** RAW DATA follows **

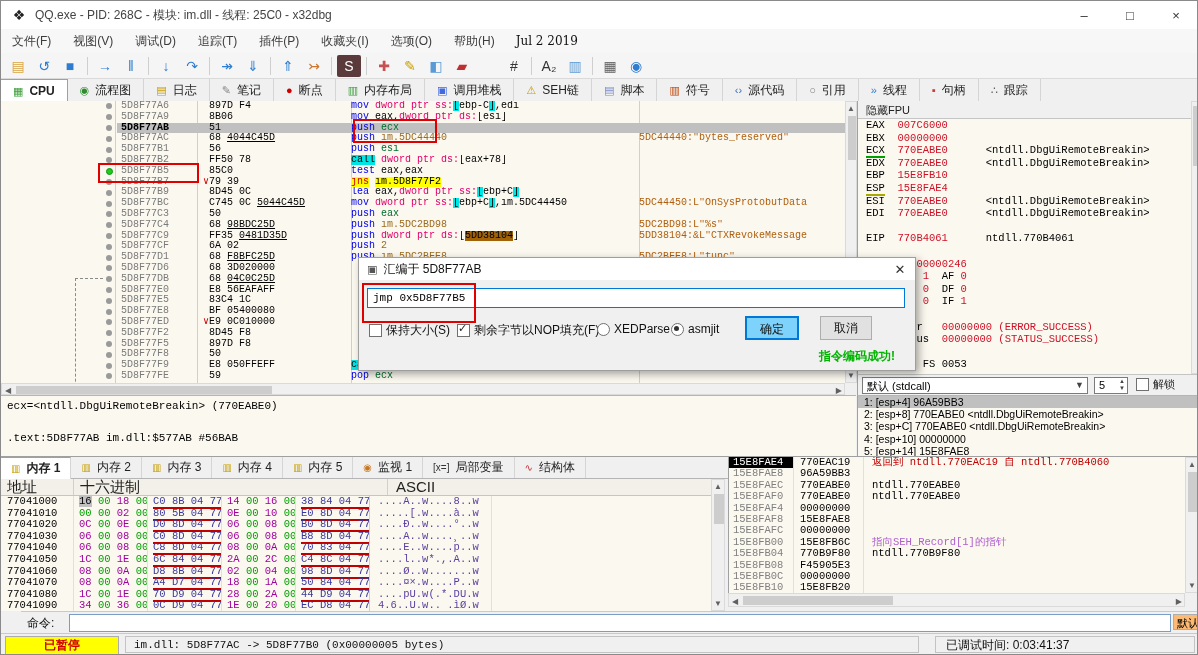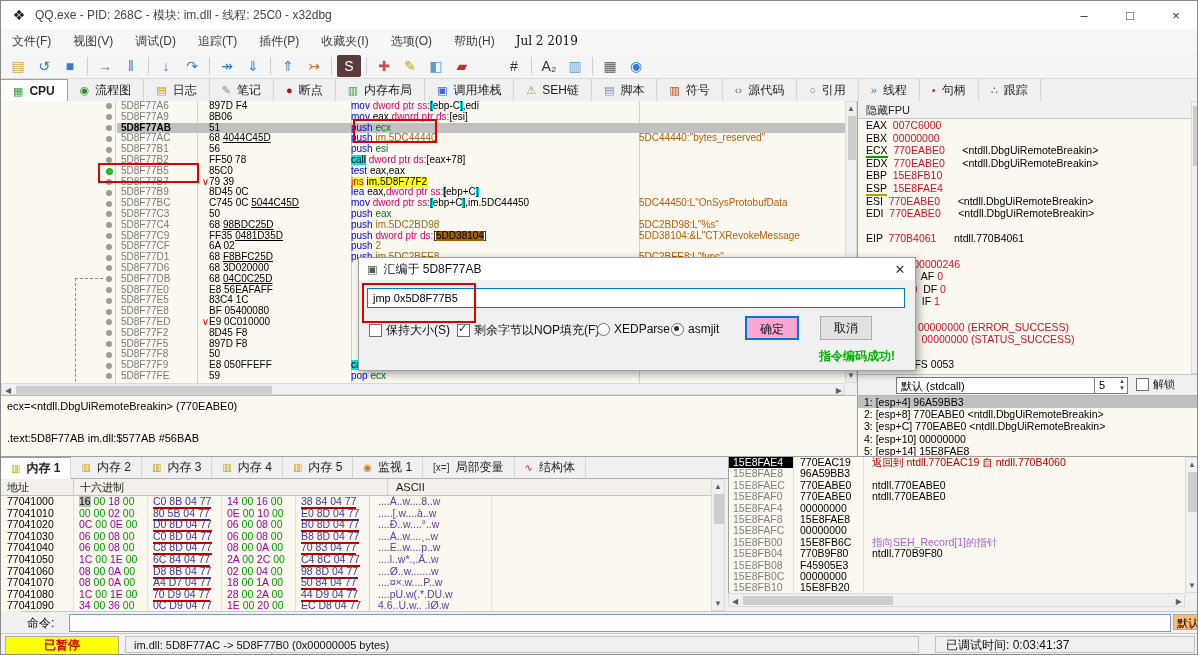--- a/index.html
+++ b/index.html
@@ -5,7 +5,7 @@
   html,body{margin:0;padding:0;background:#808080;}
   #app{position:relative;width:1198px;height:655px;background:#F0F0F0;border:1px solid #8A8A8A;
        font-family:"Liberation Sans","DejaVu Sans",sans-serif;overflow:hidden;box-sizing:border-box;}
-  .mono{font-family:Liberation Sans, sans-serif;}
+  .mono{font-family:Liberation Mono, monospace;}
   
   #titlebar{position:absolute;left:0;top:0;width:1198px;height:28px;background:#FFFFFF;display:flex;align-items:center;border-bottom:1px solid #E3E3E3;}
   #appicon{width:16px;height:16px;margin:0 8px 0 10px;color:#222;font-size:14px;line-height:16px;text-align:center;}

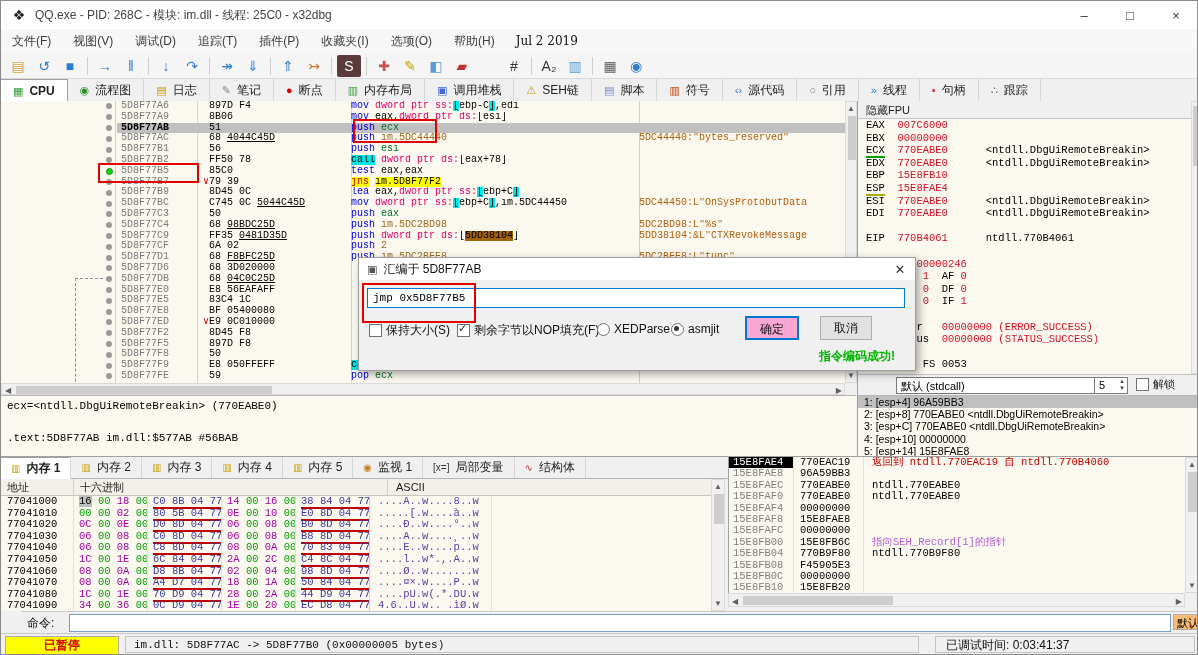--- a/index.html
+++ b/index.html
@@ -116,7 +116,7 @@
   .rdo{width:11px;height:11px;border:1px solid #707070;border-radius:50%;background:#FFF;display:inline-block;margin-right:4px;position:relative;}
   .rdo.on:after{content:"";position:absolute;left:2px;top:2px;width:5px;height:5px;border-radius:50%;background:#333;}
   .dlgbtn{position:absolute;top:58px;height:24px;background:#E1E1E1;border:1px solid #ADADAD;font-size:12px;color:#111;text-align:center;line-height:22px;box-sizing:border-box;}
-  #btnok{left:386px;width:54px;border:2px solid #0078D7;background:#f9a8d4;}
+  #btnok{left:386px;width:54px;border:2px solid #0078D7;background:#7dd3fc;}
   #btncancel{left:461px;width:52px;}
   #dlgsuccess{position:absolute;left:432px;top:90px;font-size:12px;font-weight:bold;color:#00B400;margin-left:28px;}
   

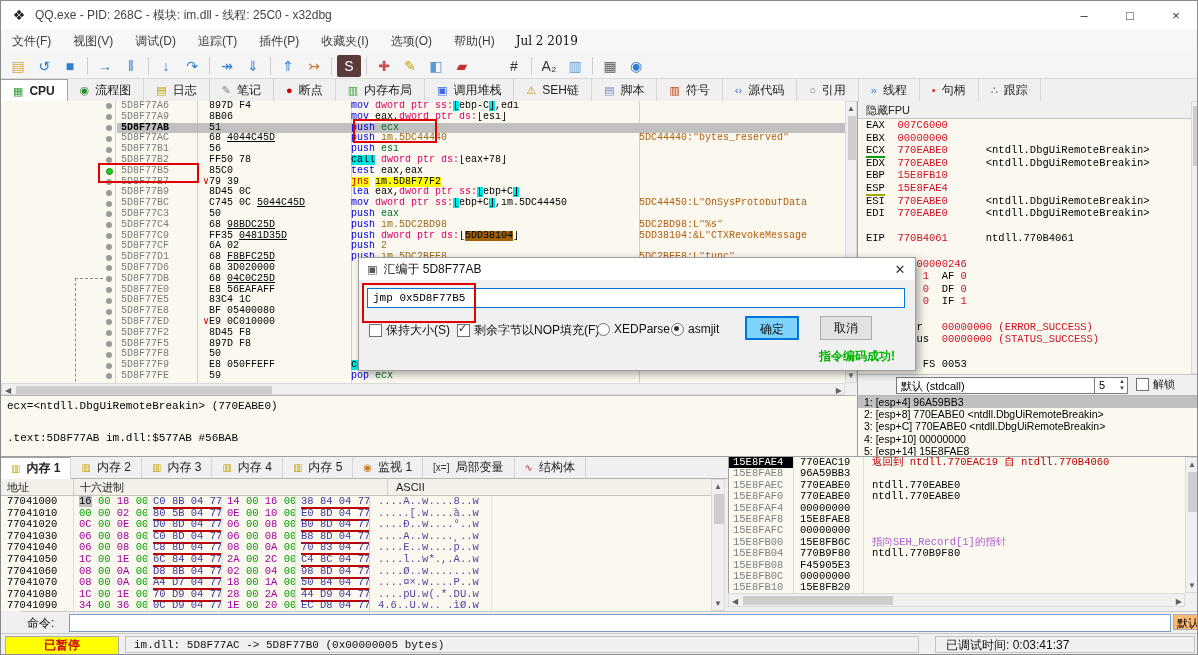--- a/index.html
+++ b/index.html
@@ -60,7 +60,7 @@
   .rn{color:#000;} .rv{color:#CE1126;} .rv2{color:#000;} .rnt{color:#000;}
   .rng{color:#000;border-bottom:2px solid #00A000;} .rno{color:#000;border-bottom:2px solid #A8A800;}
   #convrow{position:absolute;left:856px;top:373px;width:342px;height:21px;background:#F0F0F0;border-left:1px solid #A0A0A0;border-top:1px solid #C5C5C5;box-sizing:border-box;}
-  #convsel{position:absolute;left:4px;top:2px;width:226px;height:17px;background:#FFF;border:1px solid #7A7A7A;font-size:11px;padding:1px 4px;box-sizing:border-box;margin-left:34px;}
+  #convsel{position:absolute;left:4px;top:2px;width:226px;height:17px;background:#FFF;border:1px solid #7A7A7A;font-size:11px;padding:1px 4px;box-sizing:border-box;}
   #convsel .dd{position:absolute;right:3px;top:2px;font-size:9px;color:#444;}
   #convspin{position:absolute;left:236px;top:2px;width:34px;height:17px;background:#FFF;border:1px solid #7A7A7A;font-size:11px;padding:1px 4px;box-sizing:border-box;}
   #convspin .ud{position:absolute;right:2px;top:0;font-size:6px;color:#444;line-height:7px;}

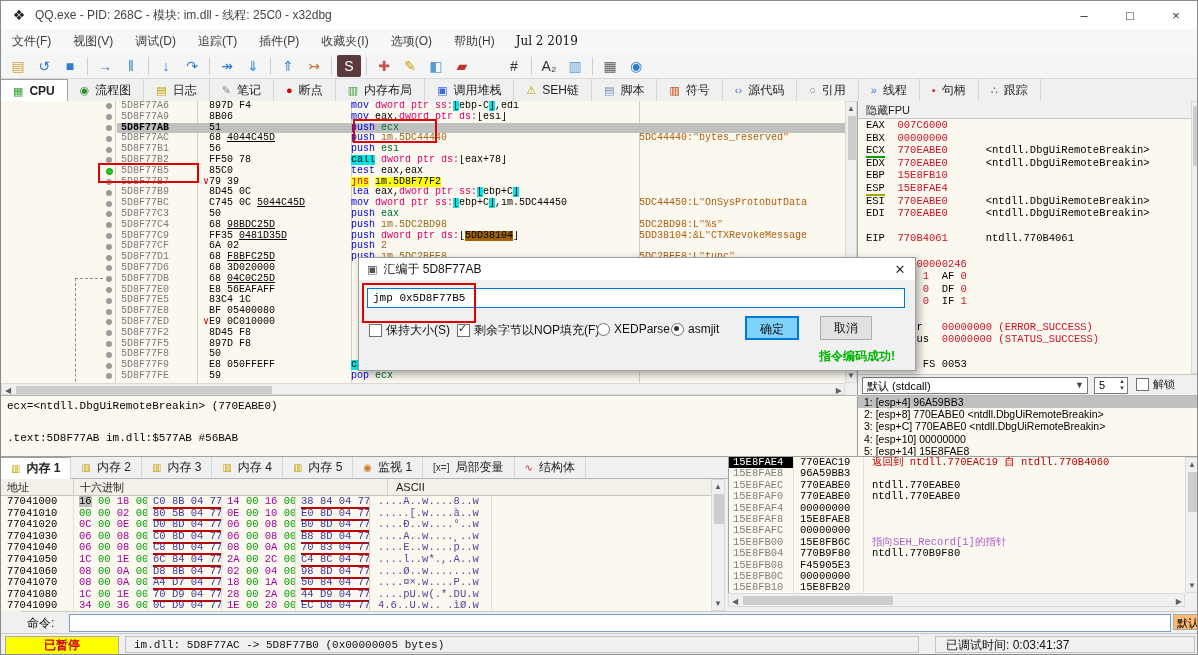--- a/index.html
+++ b/index.html
@@ -75,7 +75,7 @@
   .btab{display:flex;align-items:center;padding:0 10px;font-size:12px;color:#222;border-right:1px solid #D5D5D5;height:21px;}
   .btab.active{background:#FFFFFF;border-top:1px solid #A0A0A0;font-weight:bold;}
   #dump{position:absolute;left:0;top:478px;width:710px;height:132px;background:#FBF8EF;overflow:hidden;}
-  #dumphdr{display:flex;height:16px;background:#F2F0E8;border-bottom:1px solid #C9C5B8;font-size:11px;color:#222;line-height:16px;}
+  #dumphdr{display:flex;height:16px;background:#F2F0E8;border-bottom:1px solid #C9C5B8;font-size:15px;color:#222;line-height:16px;}
   .dh-addr{width:72px;padding-left:6px;box-sizing:border-box;}
   .dh-hex{width:314px;border-left:1px solid #D4D0C4;padding-left:6px;box-sizing:border-box;}
   .dh-ascii{border-left:1px solid #D4D0C4;padding-left:8px;flex:1;}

** End of RAW DATA **

=== GOAL OF THE EXERCISE ===
Lines in the material above that contain "convspin": how many are there? Reply with the number only.

=== SOLUTION ===
2